Will retaliating back at US tariffs help or hurt global economies?

AS the United States, under President Donald Trump’s renewed “America First” doctrine, intensifies its protectionist trade agenda with sweeping tariffs, including a 24% reciprocal tariff on Malaysian exports, the world is watching closely.

Major economies like the European Union (EU), China, and Canada are preparing to retaliate. However, while retaliatory measures may seem like a natural and immediate response, their economic wisdom warrants deeper examination.

Can these actions achieve their intended outcomes, or do they risk inflicting more damage than relief?

There’s no doubt that retaliatory tariffs serve political purposes. They are bold, attention-grabbing moves that signal strength and national resolve. However, from an economic perspective, the benefits are far from guaranteed.

Historical precedents suggest caution. During the 2018–2020 US-China trade conflict, a series of escalating tariffs led to economic strain on both sides.

American farmers lost vital Chinese markets, while Chinese manufacturers struggled with restricted access to US technology and goods. In the end, neither country emerged stronger. Both endured prolonged uncertainty and financial losses.

In the current context, the EU is considering counter-tariffs on US steel, electronics, and automobiles.

While these measures are intended to protect European industries and assert geopolitical strength, they could backfire. Higher input costs would harm European producers and exporters, weakening their competitive edge globally.

China is similarly planning retaliatory steps, especially in the agricultural sector, an area where US exports heavily rely on Chinese demand.

While this could squeeze American farmers and send a political message, it could also raise domestic food costs in China and increase reliance on alternative suppliers, complicating its own food security strategies.

Canada faces perhaps the most delicate situation. With a deeply interconnected economy, particularly in the automotive, energy, and food sectors, retaliating against US tariffs risks disrupting its own supply chains.

While taking a firm stand may satisfy internal political constituencies, it could also jeopardise longstanding economic synergies with its largest trading partner.
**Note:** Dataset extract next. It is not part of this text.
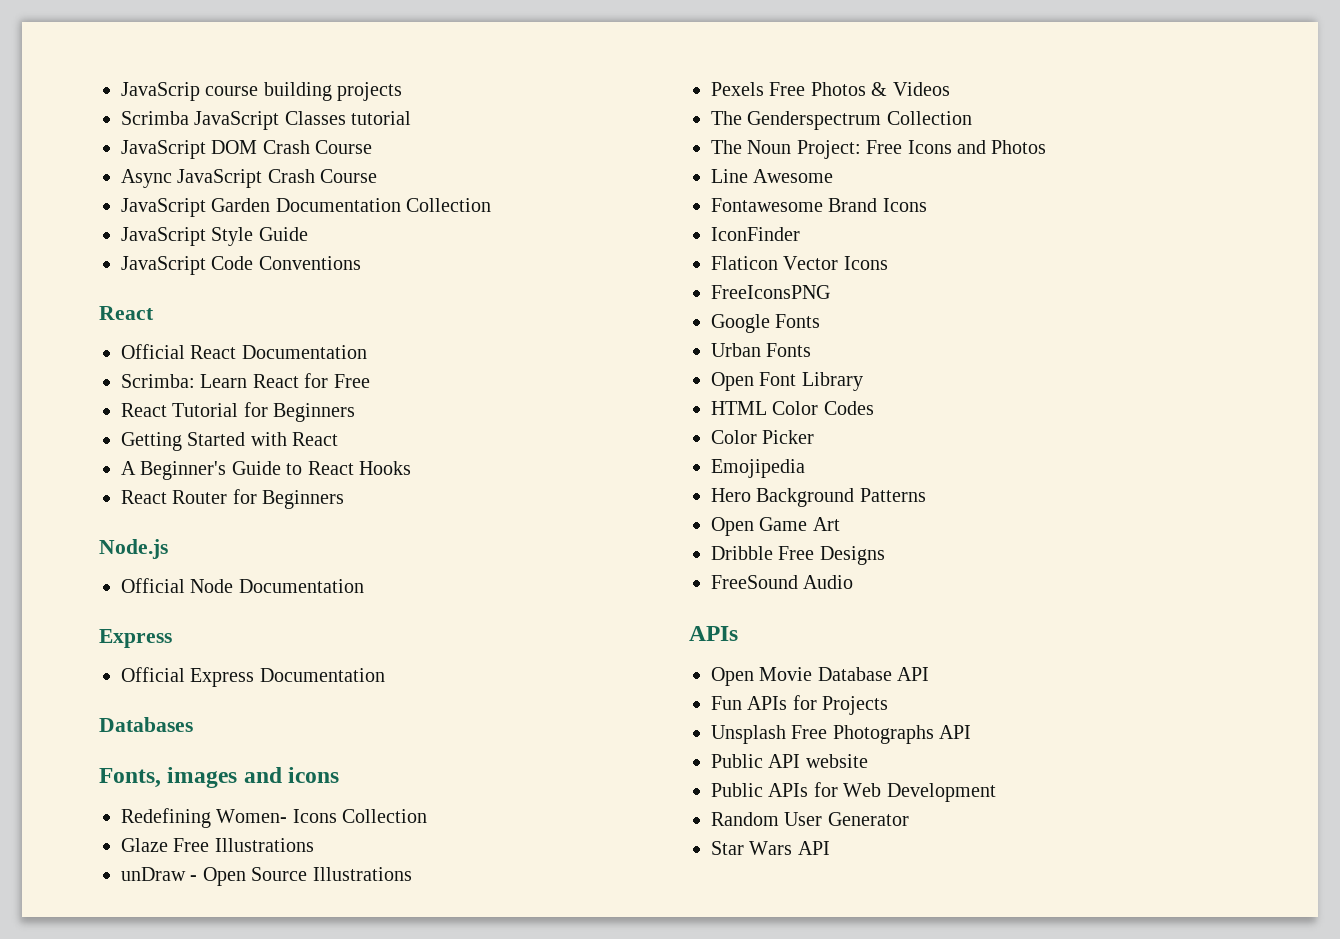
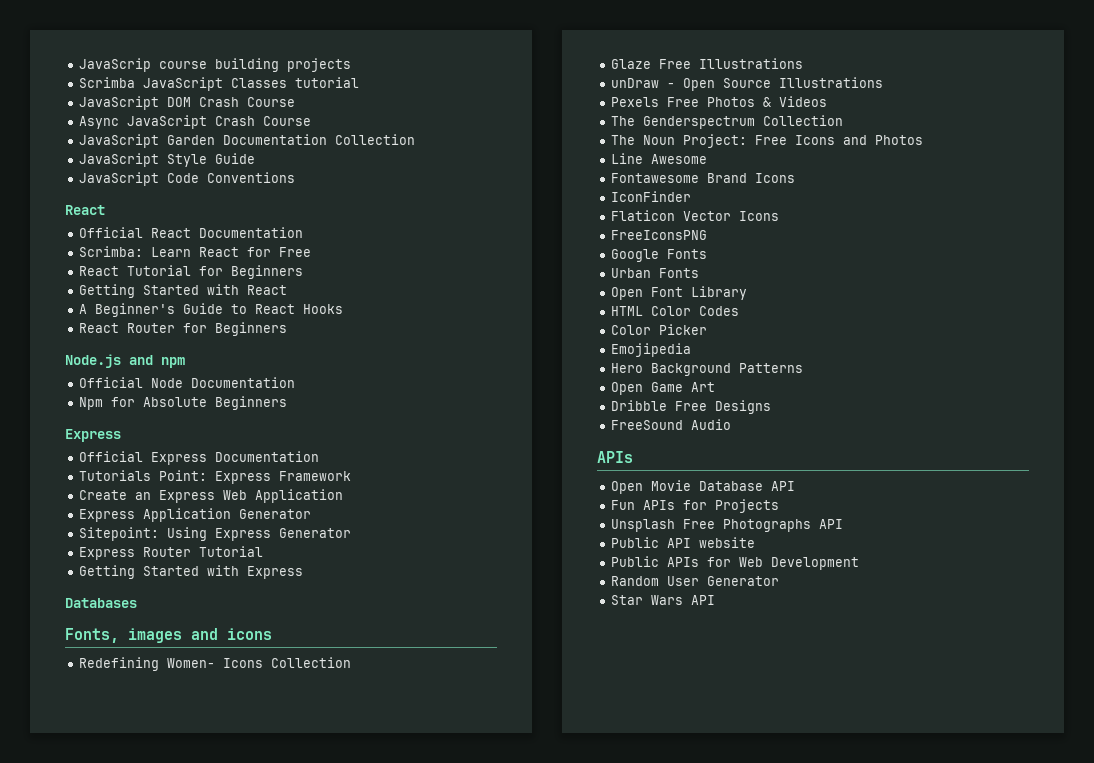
(168, 549) none -> [129,355,185,368] and npm
(364, 586) none -> [79,396,288,410] // Npm for Absolute Beginners
(385, 675) none -> [79,470,352,484] [79,489,344,503] [79,508,312,522] [79,527,352,541] [79,546,264,560] [79,565,304,579] // Tutorials Point: Express Framework // Create an Express Web Application // Express Application Generator // Sitepoint: Using Express Generator // Express Router Tutorial // Getting Started with Express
(Image: Getty Images via AFP)

A key consideration is whether retaliatory measures are likely to compel the US to reverse or moderate its tariff actions.

Evidence suggests otherwise. The Trump administration has historically accepted retaliatory costs as validation of its tough trade posture. Foreign countermeasures are often presented domestically as proof that the US is finally confronting global exploitation.

Are countries retaliating to resolve trade conflicts or merely to express frustration? Without a parallel diplomatic effort or a clear endgame, tit-for-tat tactics risk becoming self-perpetuating.

Instead of engaging in economic warfare, nations may find greater leverage through strategic, coordinated, and long-term actions.

Multilateral diplomacy, especially through institutions like the World Trade Organisation (WTO), offers one such avenue. The EU, with its institutional strength and alliances, is well-positioned to lead coalitions that hold the US accountable under global trade norms.

In parallel, countries can provide targeted support to vulnerable domestic industries. Offering subsidies, tax incentives, or innovation grants could help soften the blow of tariffs and enhance industrial competitiveness.

For instance, instead of retaliating against the US, China could accelerate its “Made in China 2025” initiative, thereby reducing dependency on foreign technologies and boosting self-reliance through high-tech investments.

Canada, on the other hand, could redirect its economic strategy by deepening trade ties with Asia-Pacific partners through the Comprehensive and Progressive Agreement for Trans-Pacific Partnership (CPTPP).

This would not only reduce reliance on the US market but also provide access to emerging economies with growing consumer bases.

While the impulse to retaliate is understandable, particularly in defence of national industries, countries must weigh the symbolic and political value against potential economic fallout.

Excessive or poorly planned retaliation can turn temporary trade disputes into long-lasting standoffs, harming growth, investment, and the stability of global supply chains.

A more effective approach may involve a calculated blend of diplomacy, coalition-building, and targeted economic reforms.

This strategy would allow nations to assert their interests while avoiding the trap of economic self-harm. It is not about passivity; rather, it is about precision and pragmatism. – April 10, 2025

 

Dr Nivakan Sritharan is a lecturer from Swinburne University of Technology Sarawak Campus’ Faculty of Business, Design and Arts.

The views expressed are solely of the author and do not necessarily reflect those of Focus Malaysia.